Treatment Response and Adjustments

After two cycles of treatment, the patient exhibited a partial remission according to the Response Evaluation Criteria in Solid Tumors version 1.1 (RECIST 1.1). However, the patient developed grade 2 thrombocytopenia, prompting an adjustment in the treatment regimen for cycles 3 and 4. Nivolumab and trastuzumab were maintained, while the chemotherapy schedule was modified to every two weeks, with oxaliplatin 150 mg IV on day 1 and S-1 40 mg twice daily orally from day 1 to day 10.

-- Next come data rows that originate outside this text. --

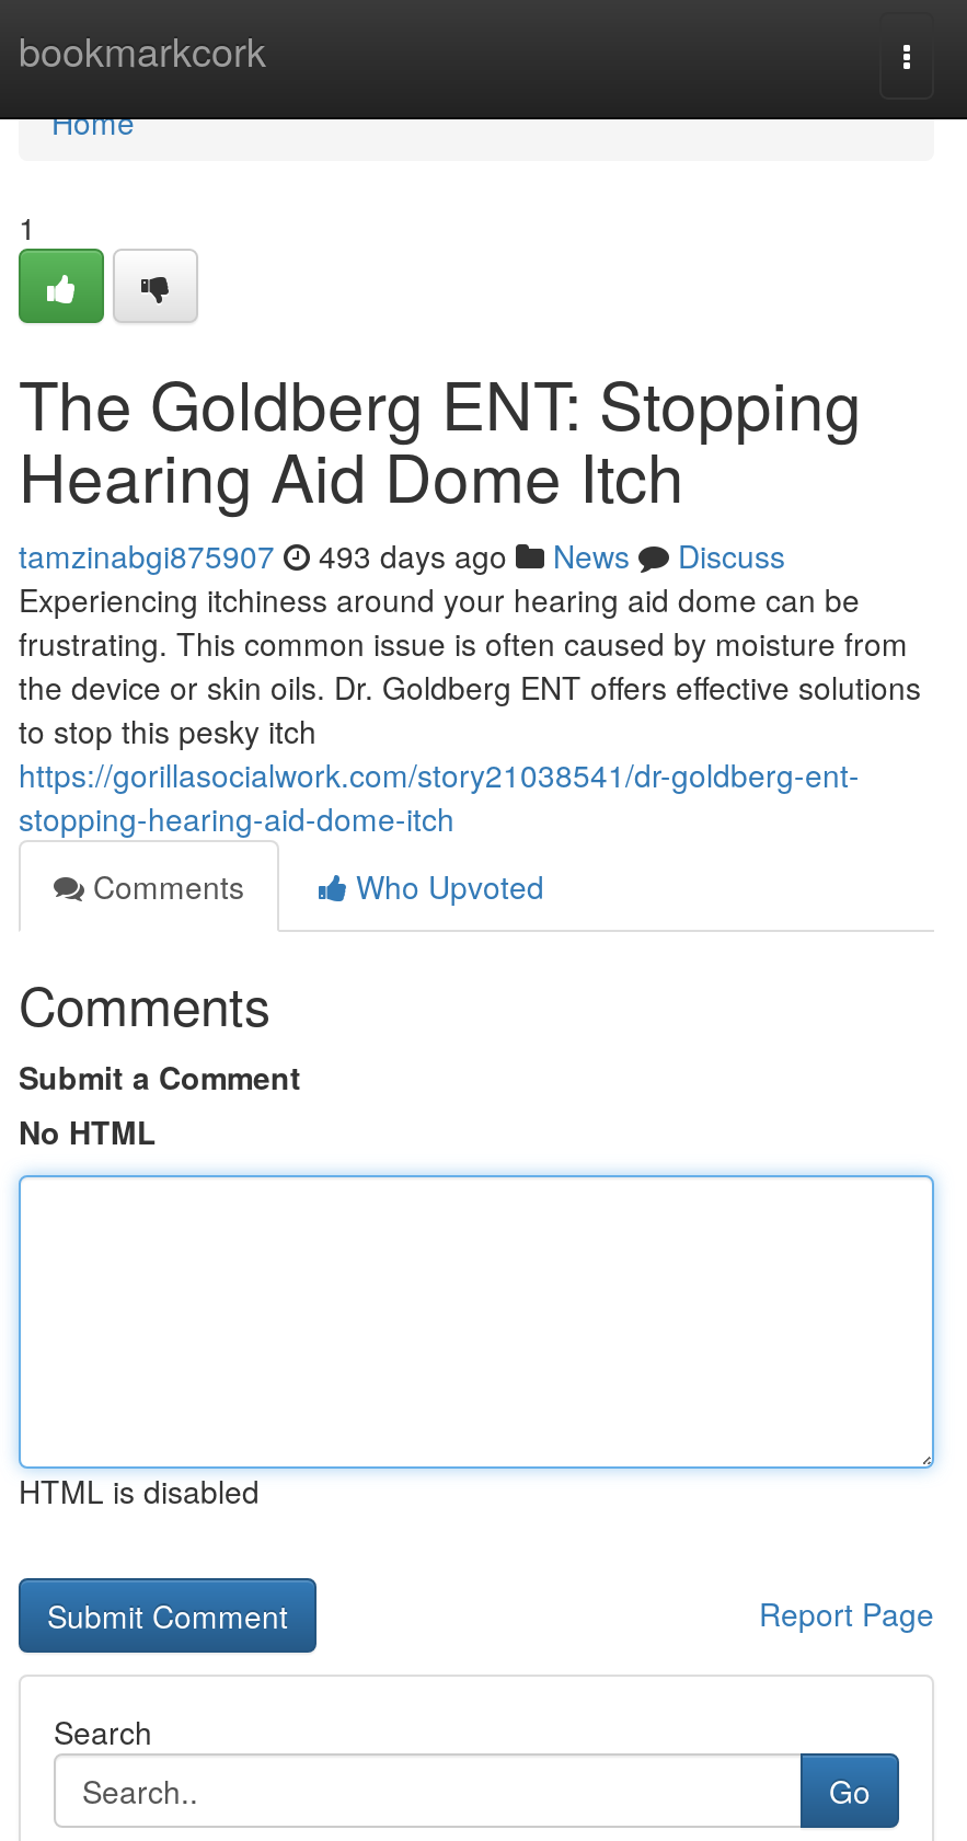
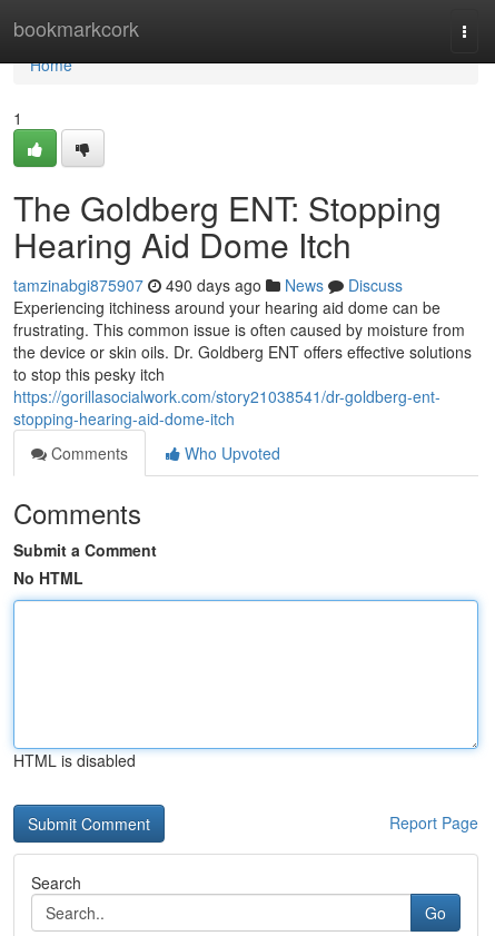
[19,533,785,577] tamzinabgi875907 493 days ago News Discuss -> [13,274,403,296] tamzinabgi875907 490 days ago News Discuss

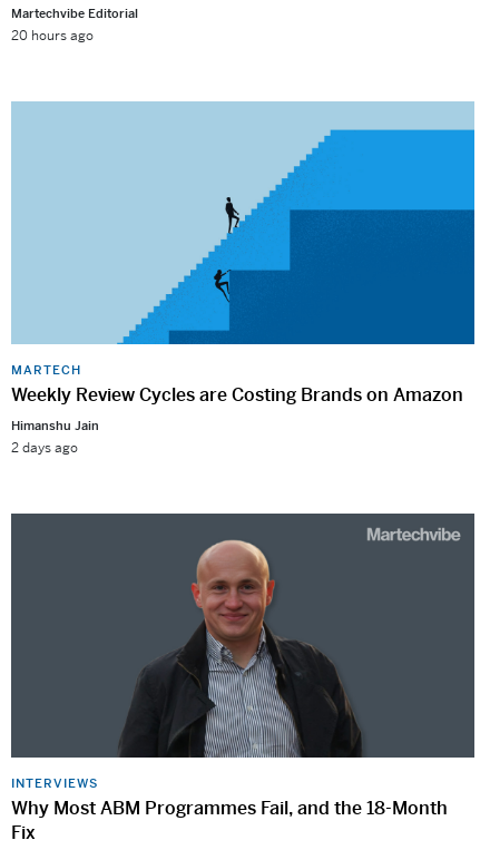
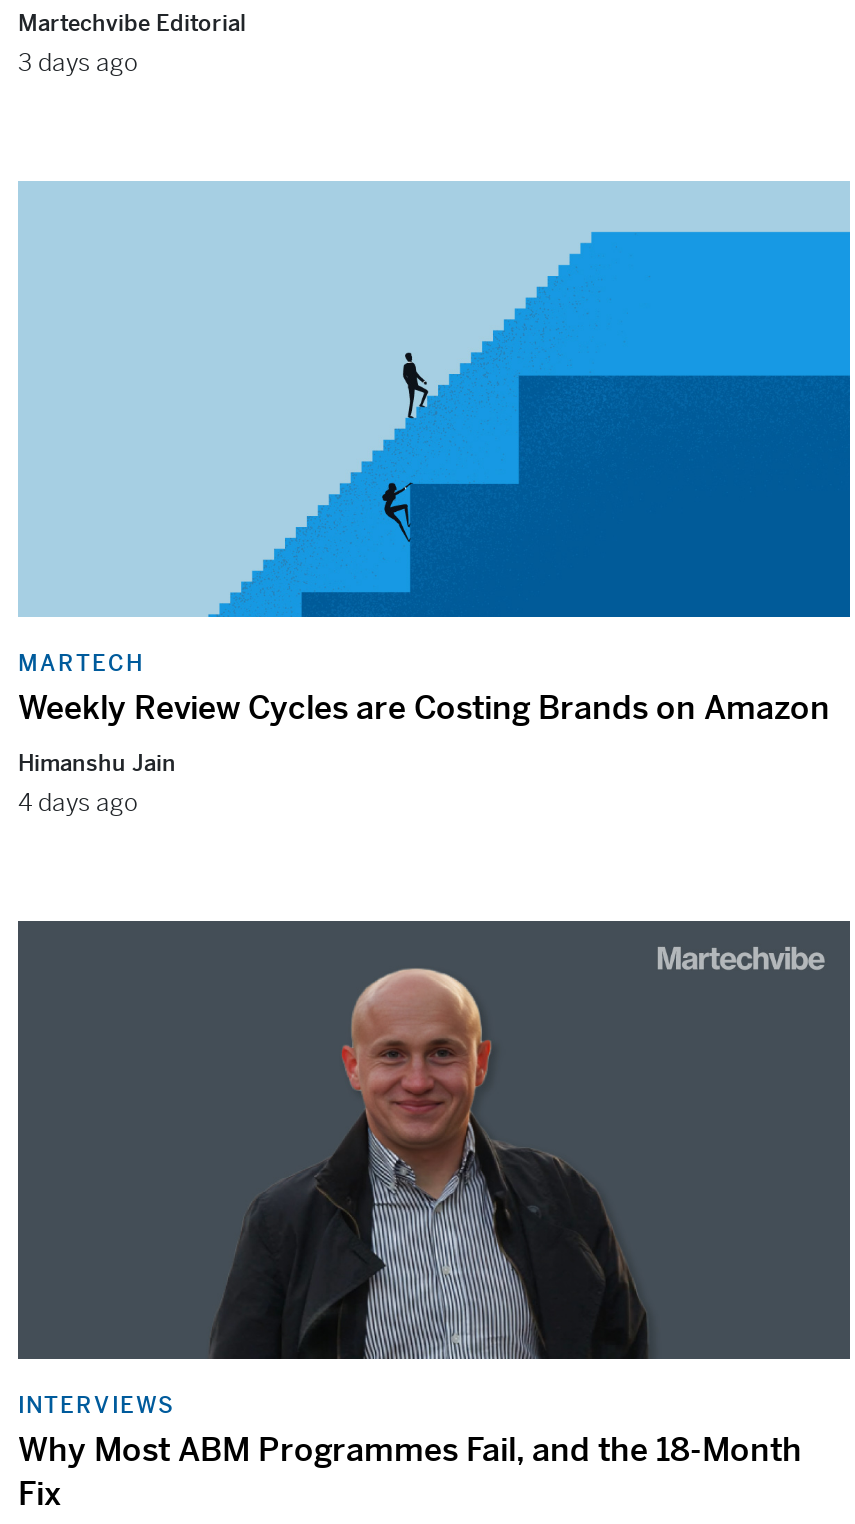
[11,27,94,44] 20 hours ago -> [18,47,138,79] 3 days ago
[11,439,78,457] 2 days ago -> [18,787,138,819] 4 days ago

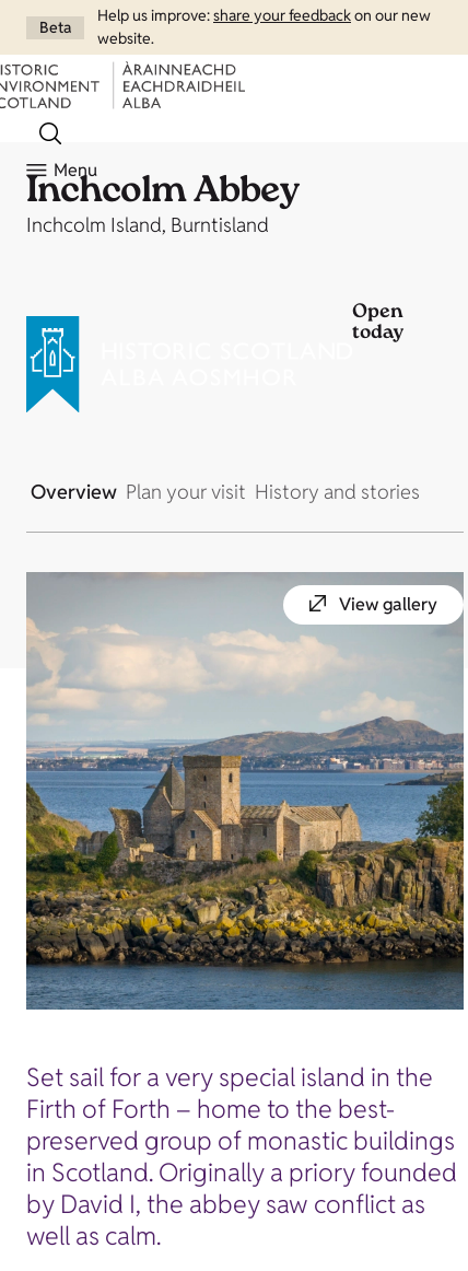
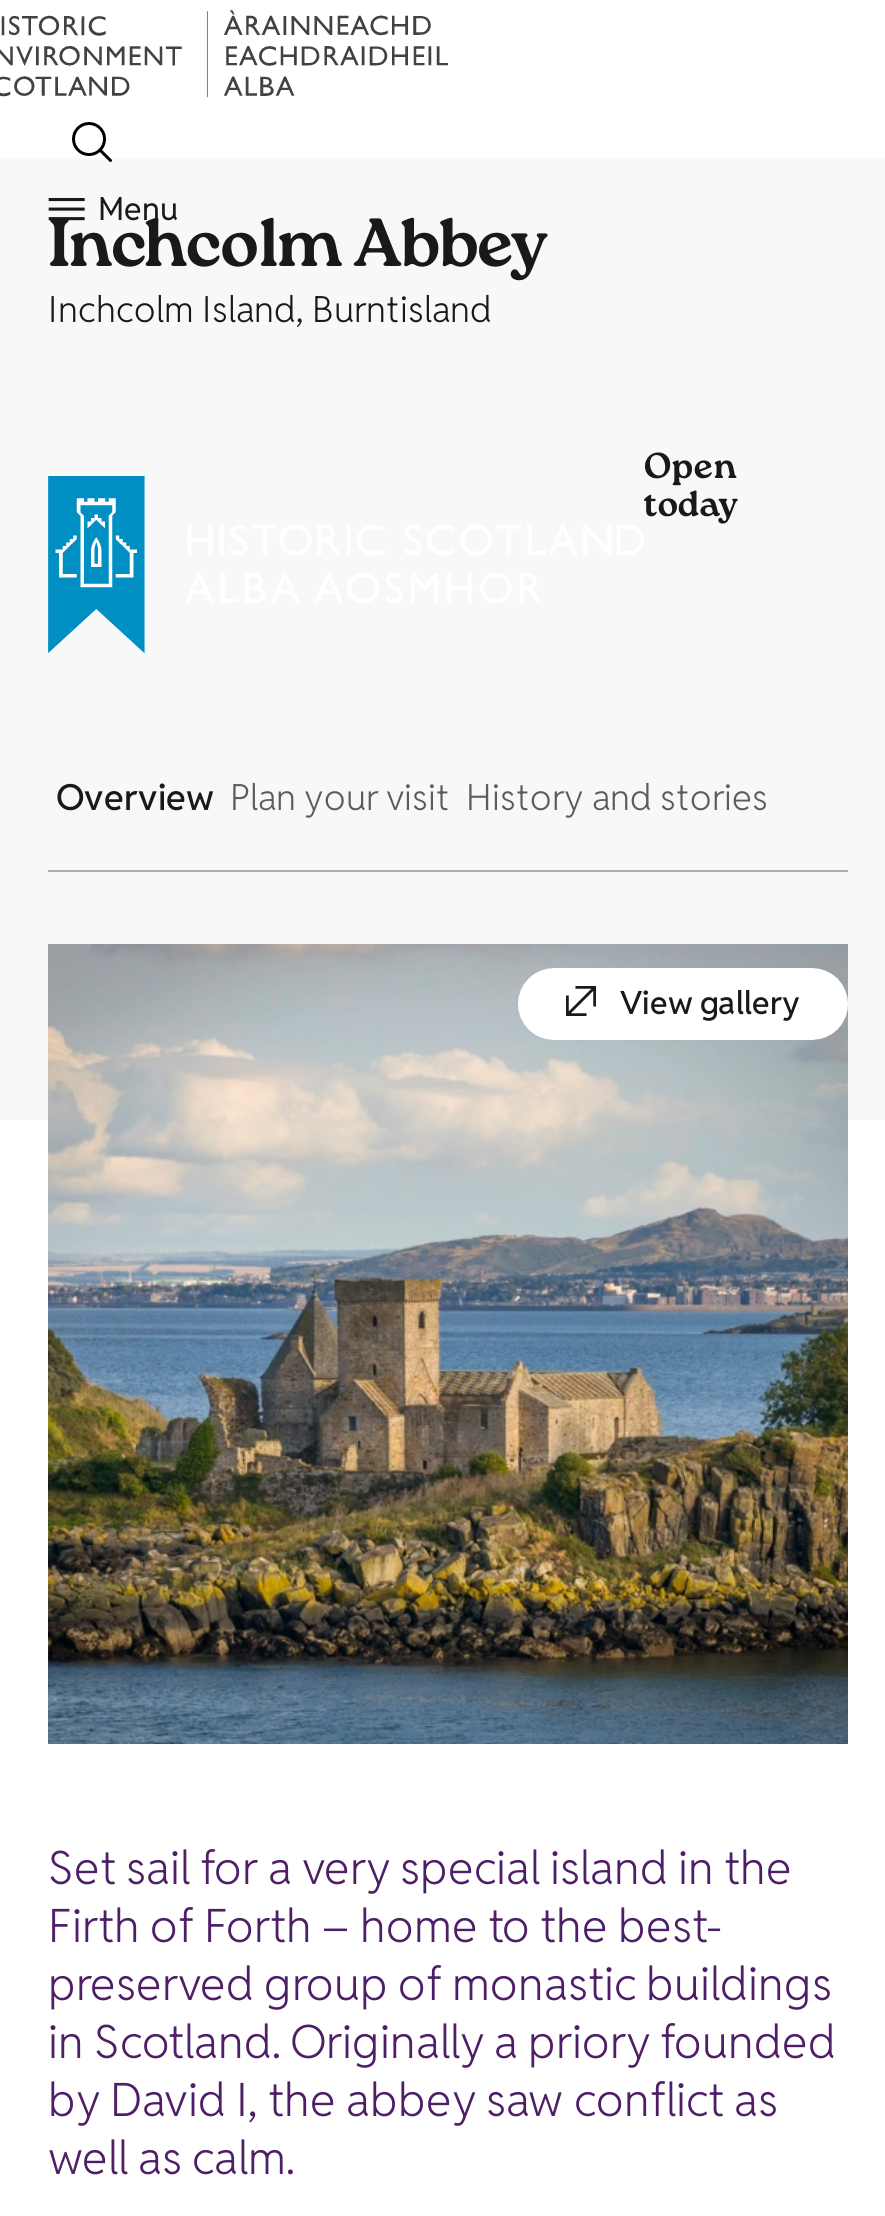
[97,5,431,48] Help us improve: share your feedbackon our new | website. -> none
[39,17,71,37] Beta -> none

After completing four cycles of treatment, the patient underwent a total gastrectomy (D2) with Roux-en-Y esophagojejunostomy and para-aortic lymph node resection in October 2017. Pathological examination of the resected specimen revealed no cancer cells in the dissected lymph nodes. The residual cancer in the stomach was diagnosed as a moderately differentiated adenocarcinoma, with IHC confirming HER2 2+ positivity. The pathological stage was ypT3N0, indicating a significant downstaging of the tumor.

Post-Operative Treatment and Follow-Up

Following surgery, the patient received four additional cycles of the same neoadjuvant regimen. During the 16-month follow-up period, the patient remained disease-free, demonstrating the efficacy of the combined treatment approach.

Molecular and Immunological Profiling

To further understand the underlying biology of the tumor, molecular and immunological profiling was conducted. Tumor mutational burden (TMB) was measured at 11.1 mutations per megabase (Mb), classifying it as TMB-medium. Microsatellite instability (MSI) testing revealed a microsatellite stable phenotype. Additionally, immunohistochemical analysis showed proficient expression of mismatch repair (MMR) proteins and the absence of programmed death-ligand 1 (PD-L1) expression.

Discussion

Cisplatin plus S-1 is widely regarded as the standard first-line treatment for advanced gastric cancer (AGC) in China. However, in this case, the patient’s moderate anemia, physical status, and HER2 overexpression necessitated a tailored approach. The decision to use a reduced dose of oxaliplatin and S-1, combined with trastuzumab, was based on these considerations. The addition of nivolumab, a programmed death-1 (PD-1) inhibitor, was informed by the promising results of the ATTRACTION-2 study, which demonstrated the anti-tumor activity of nivolumab in Asian patients with advanced or recurrent gastric/gastroesophageal junction cancer.

The successful downstaging of the tumor and the subsequent R0 resection highlight the potential of combining immune checkpoint inhibitors with targeted therapy and chemotherapy in the neoadjuvant setting for locally advanced gastric cancer. This case underscores the importance of a personalized treatment approach, taking into account the patient’s unique clinical and molecular characteristics.

Conclusion

This case report illustrates the feasibility and efficacy of a neoadjuvant regimen combining nivolumab, trastuzumab, and chemotherapy in the treatment of locally advanced gastric cancer. The significant tumor downstaging and successful surgical resection achieved in this patient provide a strong rationale for further investigation into this combination therapy in the peri-operative setting. Future studies are warranted to explore the broader applicability of this approach and to identify predictive biomarkers that can guide patient selection.